For the magnetic dipole example, we carry the derivation out with the magnetic field \(H\) set at some unspecified value. The results all depend on \(H\) as well as \(E\).
\begin{align*}
1 &=p(U)+p(D) \tag{9.33} \\
\widetilde{E} &=e(U) p(U)+e(D) p(D) \\
&=m_{d} H[p(U)-p(D)] \tag{9.34} \\
S &=p(U) \log _{2}(\frac{1}{p(A)})+p(D) \log _{2}(\frac{1}{p(D)}) \tag{9.35}
\end{align*}
The entropy is the largest, for the energy \(\widetilde{E}\) and magnetic field \(H\), if
\begin{align*}
p(U) &= 2^{-\alpha} 2^{-\beta m_{d} H} \tag{9.36} \\
p(D) &= 2^{-\alpha} 2^{\beta m_{d} H} \tag{9.37}
\end{align*}
where
\(\alpha=\log _{2}\Big (2^{-\beta m_{d} H}+2^{\beta m_{d} H}\Big ) \tag{9.38}\)

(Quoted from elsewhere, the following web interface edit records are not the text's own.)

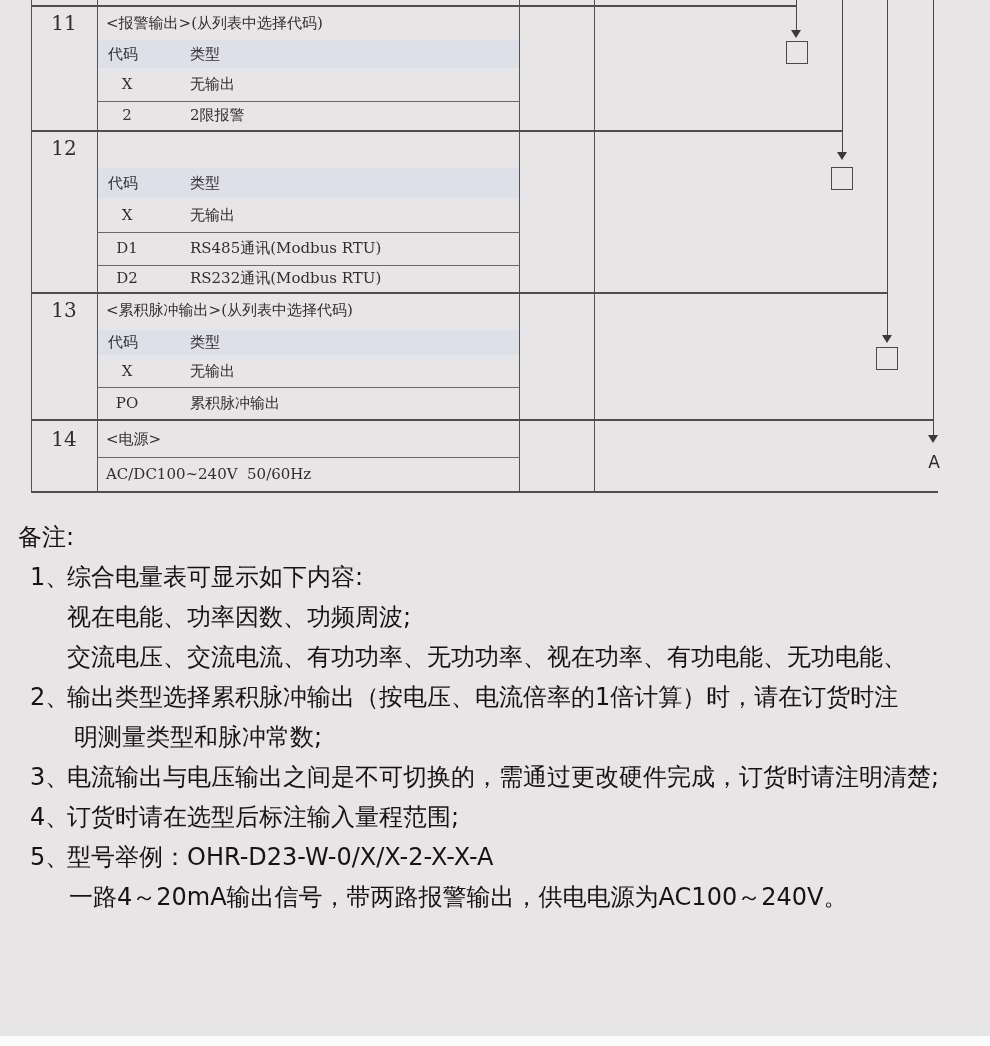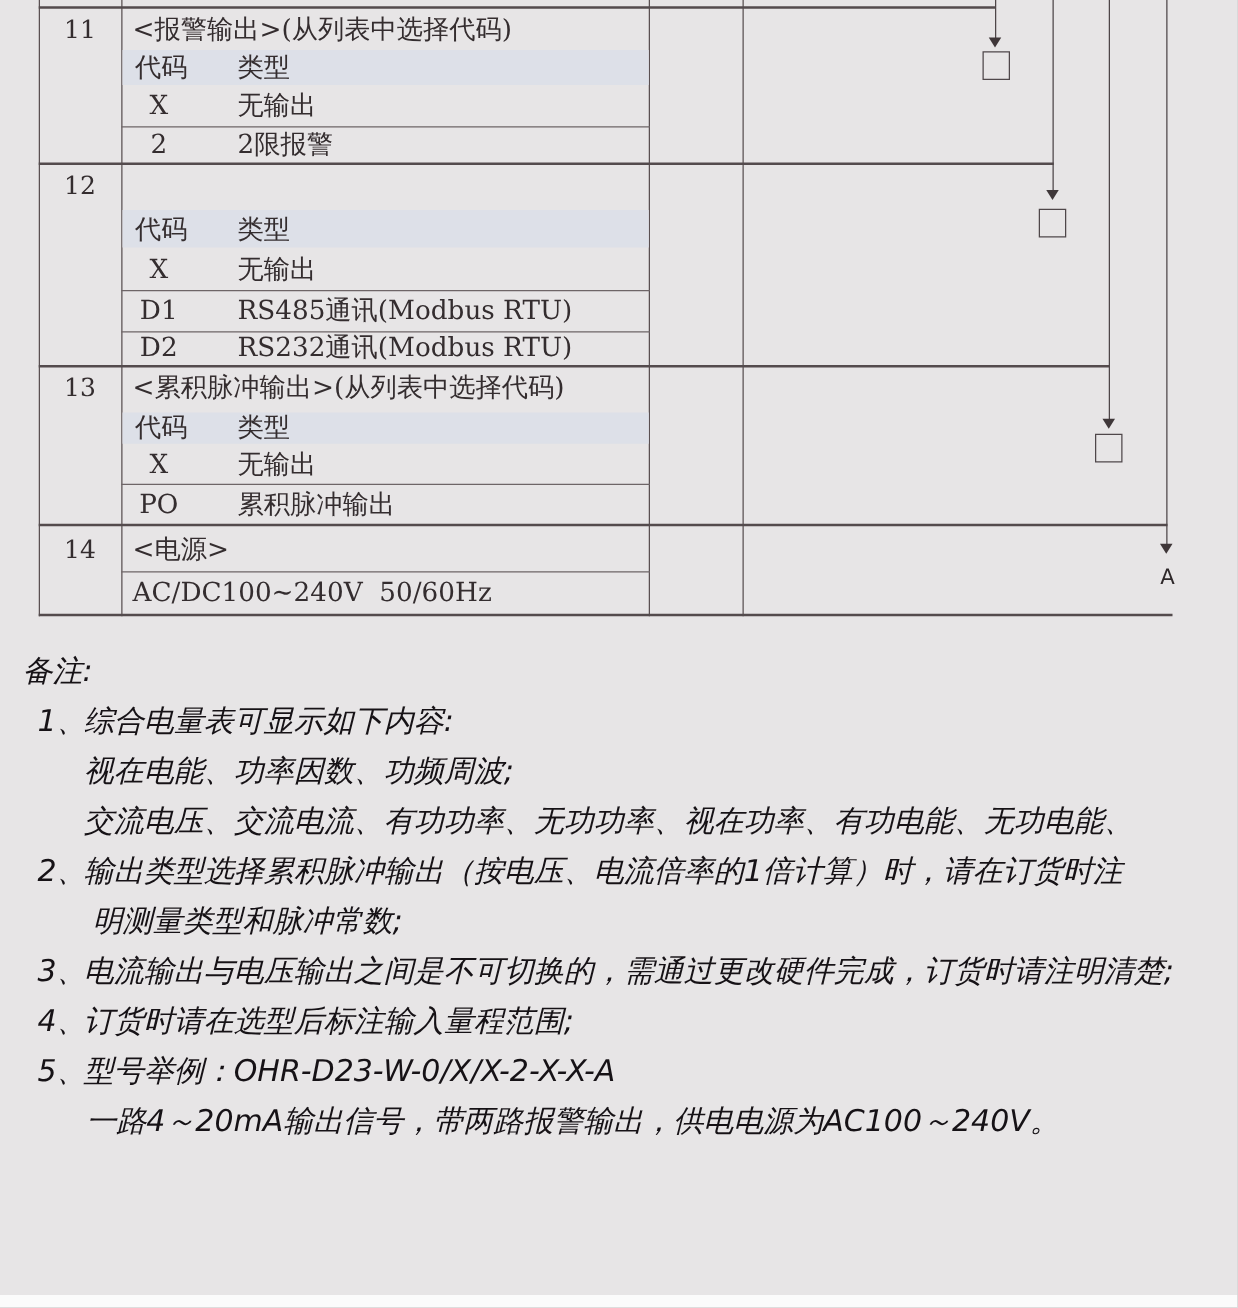--- a/index.html
+++ b/index.html
@@ -11,7 +11,7 @@
   .shl{position:absolute;height:1px;background:#6e6567;}
   .band{position:absolute;left:98px;width:421px;background:#dde0e8;}
   
-  .cell{position:absolute;color:#342d2f;font-size:21px;white-space:pre;}
+  .cell{position:absolute;color:#342d2f;font-size:15px;white-space:pre;}
   .code{left:104px;width:46px;text-align:center;}
   .type{left:190px;text-align:center;}
   .title{left:106px;}

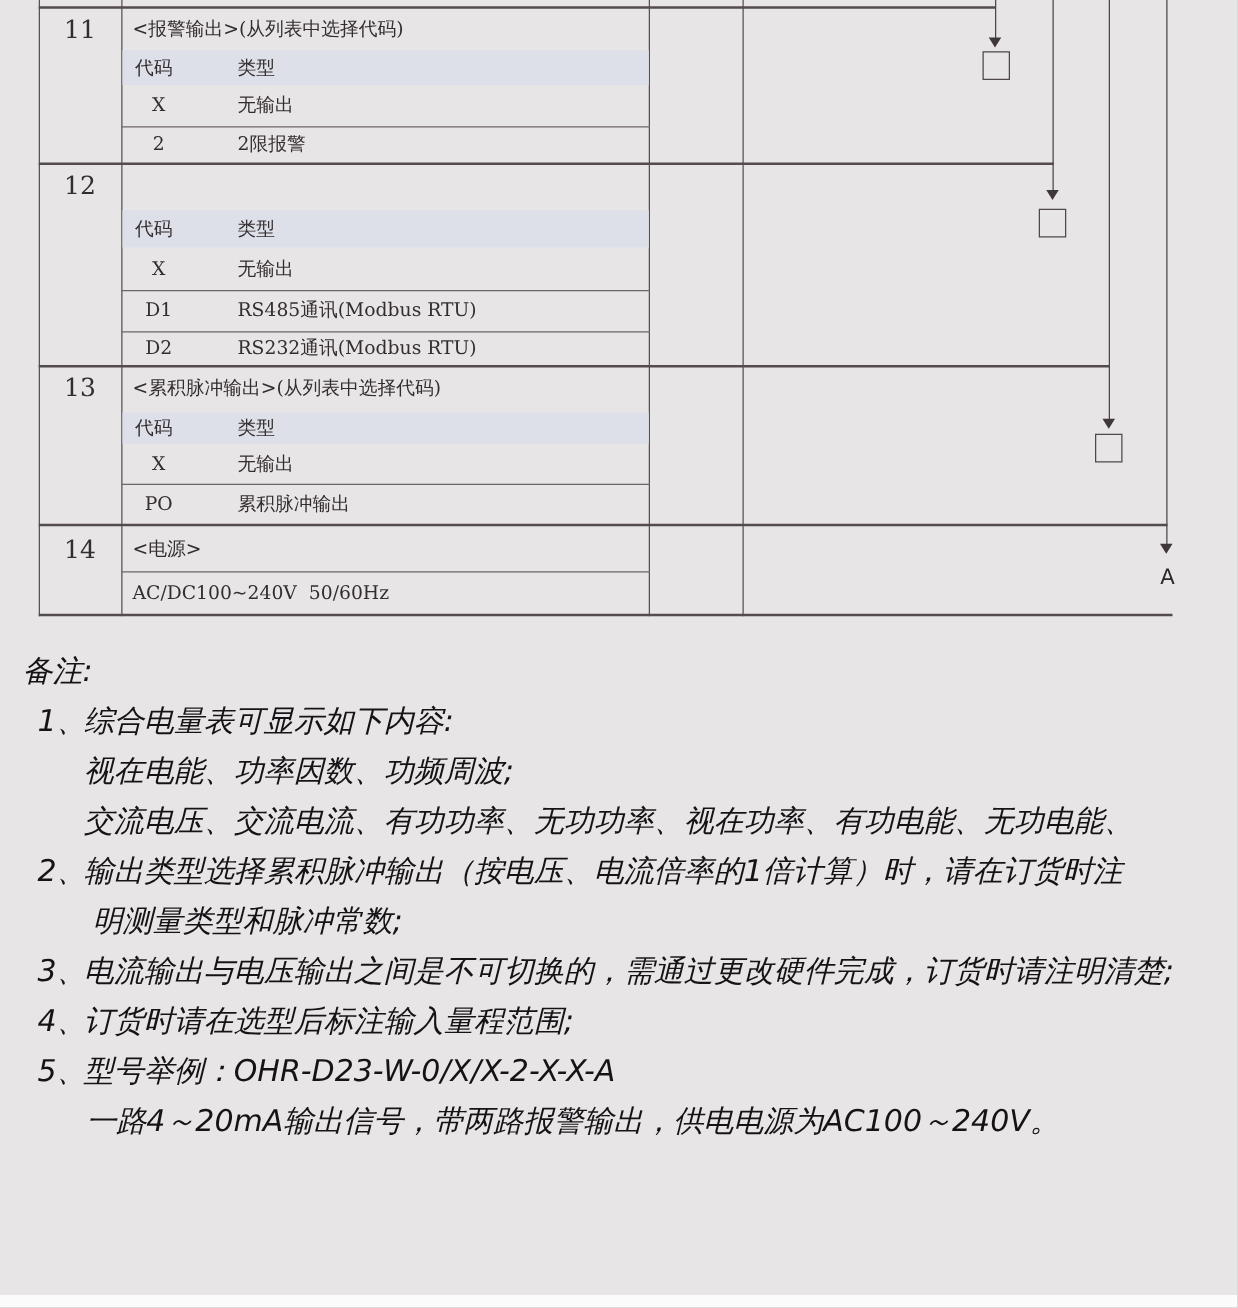--- a/index.html
+++ b/index.html
@@ -26,7 +26,7 @@
   
   .notes{position:absolute;left:18px;top:517px;width:965px;
          font-family:"DejaVu Sans",sans-serif;color:#161216;font-size:24px;}
-  .nline{position:relative;height:40px;line-height:40px;font-style:italic;}
+  .nline{position:relative;height:40px;line-height:40px;}
   .nline span{position:absolute;white-space:pre;top:0;}
   .lx0{left:0;} .lnum{left:12px;} .lx1{left:49px;} .lx2{left:56px;} .lx3{left:51px;}
   .white-strip{position:absolute;left:0;top:1036px;width:990px;height:10px;background:#fbfbfb;}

and \(\beta\) is the value for which \(f(\beta)\) = 0 where
\(f(\beta)=(m_{d} H-\widetilde{E}) 2^{-\beta(m_{d} H-\widetilde{E})}-(m_{d} H+\widetilde{E}) 2^{\beta(m_{d} H+\widetilde{E})} \tag{9.39}\)
Note that this example with only one dipole, and therefore only two states, does not actually require the Principle of Maximum Entropy because there are two equations in two unknowns, \(p(U)\) and \(p(D)\) (you can solve Equation 9.39 for \(\beta\) using algebra). If there were two dipoles, there would be four states and algebra would not have been sufficient. If there were many more than four possible states, this procedure to calculate \(\beta\) would have been impractical or at least very difficult. We therefore ask, in Chapter 11 of these notes, what we can tell about the various quantities even if we cannot actually calculate numerical values for them using the summation over states.